バナナでも釘は打てる

柔らかく美味しいバナナでも、ちょっとした工夫で釘は打てます

利益を生むサービス思考

世界一のメートル・ドテルが教える 利益を生むサービス思考 (光文社新書)

「サービスで顧客をつかむ時代だ」とは、本書のまえがきに登場する一言であり、その通りだとも思う。

IT技術者といえども「次もお願いします」と顧客に言ってもらうためにはお金を払ってもらう以上の満足感を得てもらう必要がある。

だから、これまでにもリッツ・カールトンについて書いた「サービスを超える瞬間」や、一流のコンシェルジュと言われる阿部佳さんの「ホスピタリティのプロを目指すあなたへお客様の“気持ち"を読みとく仕事コンシェルジュ」なんかも、技術書の合間に読んできた。

本書の著者 宮崎辰さんについては2013年 NHKプロフェッショナル 仕事の流儀で知った。

当時、宮崎さんは高級フレンチレストラン「ジョエル・ロブション」における接客の総責任者で、2012年のサービス世界コンクール世界大会で「世界一のメートル・ドテル」に選ばれた人だった。

そんな宮崎さんは、どんなことをサービスについて語るのか、と本書を読んでみた。

「おもてなし」と「サービス」は違う

こう言われれば、ほとんどの人は「そりゃ、そうでしょ」と同意するように思う。

でも、改めて思い出してみると、接客に対して「おもてなし」という言葉を使っていたような気がする。

「おもてなし」と「サービス」はどう違うのだろうか?

宮崎さんは、「おもてなし」とは「心のこもった接遇」のことであり、主体者の純粋な「思い」が始点となるものだという。対する「サービス」とは、受容者にあわせてカスタマイズするものであり、対価に応じて発揮される技術である、という。

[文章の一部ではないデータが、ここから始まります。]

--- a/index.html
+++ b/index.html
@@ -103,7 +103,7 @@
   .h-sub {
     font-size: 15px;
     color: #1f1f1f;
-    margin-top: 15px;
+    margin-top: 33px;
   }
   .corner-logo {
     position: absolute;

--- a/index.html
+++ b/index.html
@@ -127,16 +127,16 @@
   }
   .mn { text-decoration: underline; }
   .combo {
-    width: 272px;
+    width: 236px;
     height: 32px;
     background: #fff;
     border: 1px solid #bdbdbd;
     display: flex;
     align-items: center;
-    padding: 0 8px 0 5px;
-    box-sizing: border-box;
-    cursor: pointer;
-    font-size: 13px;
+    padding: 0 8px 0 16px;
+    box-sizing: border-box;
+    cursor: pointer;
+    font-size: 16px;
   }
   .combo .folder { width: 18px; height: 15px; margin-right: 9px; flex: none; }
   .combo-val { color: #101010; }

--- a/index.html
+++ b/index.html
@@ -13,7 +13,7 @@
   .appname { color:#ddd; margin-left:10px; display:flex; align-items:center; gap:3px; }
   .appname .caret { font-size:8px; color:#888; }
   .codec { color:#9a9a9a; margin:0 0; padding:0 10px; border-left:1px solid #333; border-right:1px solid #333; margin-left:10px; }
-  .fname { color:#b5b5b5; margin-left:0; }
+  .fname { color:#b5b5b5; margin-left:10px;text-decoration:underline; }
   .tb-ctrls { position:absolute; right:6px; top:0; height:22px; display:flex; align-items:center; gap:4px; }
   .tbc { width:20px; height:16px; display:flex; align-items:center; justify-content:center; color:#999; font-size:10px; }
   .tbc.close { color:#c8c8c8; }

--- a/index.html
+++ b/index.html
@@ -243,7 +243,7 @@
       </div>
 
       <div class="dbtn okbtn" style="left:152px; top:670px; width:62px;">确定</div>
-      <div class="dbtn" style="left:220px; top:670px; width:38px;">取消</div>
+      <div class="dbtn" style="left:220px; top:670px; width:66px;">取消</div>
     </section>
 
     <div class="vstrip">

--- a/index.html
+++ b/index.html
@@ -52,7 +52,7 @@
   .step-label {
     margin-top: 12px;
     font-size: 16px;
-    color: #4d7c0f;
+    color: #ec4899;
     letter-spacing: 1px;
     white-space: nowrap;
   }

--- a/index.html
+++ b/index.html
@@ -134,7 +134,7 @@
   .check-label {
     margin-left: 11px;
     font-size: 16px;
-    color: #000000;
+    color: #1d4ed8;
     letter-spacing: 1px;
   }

1個数百円で仕入れたパイナップルでも、お客様の目の前で切り分けるデクパージュというサービスをすることで数切れで数千円のデザートに変えられる、というのです。

もちろん、ただパイナップルを掴んで切り分けるわけではなく、パイナップルに直接触れずに後からフォークで刺して、ナイフで斜めに皮をむいて輪切りにして、銅製のフライパンで火を通しながらブランデーをかけてフランベする。そうしてお客様の視覚、嗅覚、聴覚を刺激をして、パイナップルが目の前に届くまでの時間をエンターテインメントにしてしまうのだそうです。

本書は宮崎さんの経験に基づくサービスが、章ごとにまとめて書いているような印象を受るが、章のタイトルとその本文をみると違和感のある箇所もある。その点については正直なところ残念だ。しかし、本書全体としては宮崎さんの経験や考えに基づくプラクティスに溢れている。

章立てから少し離れて読み解けば、一流のサービスの裏側にあるものを知ることが出来て楽しむことが出来そうです。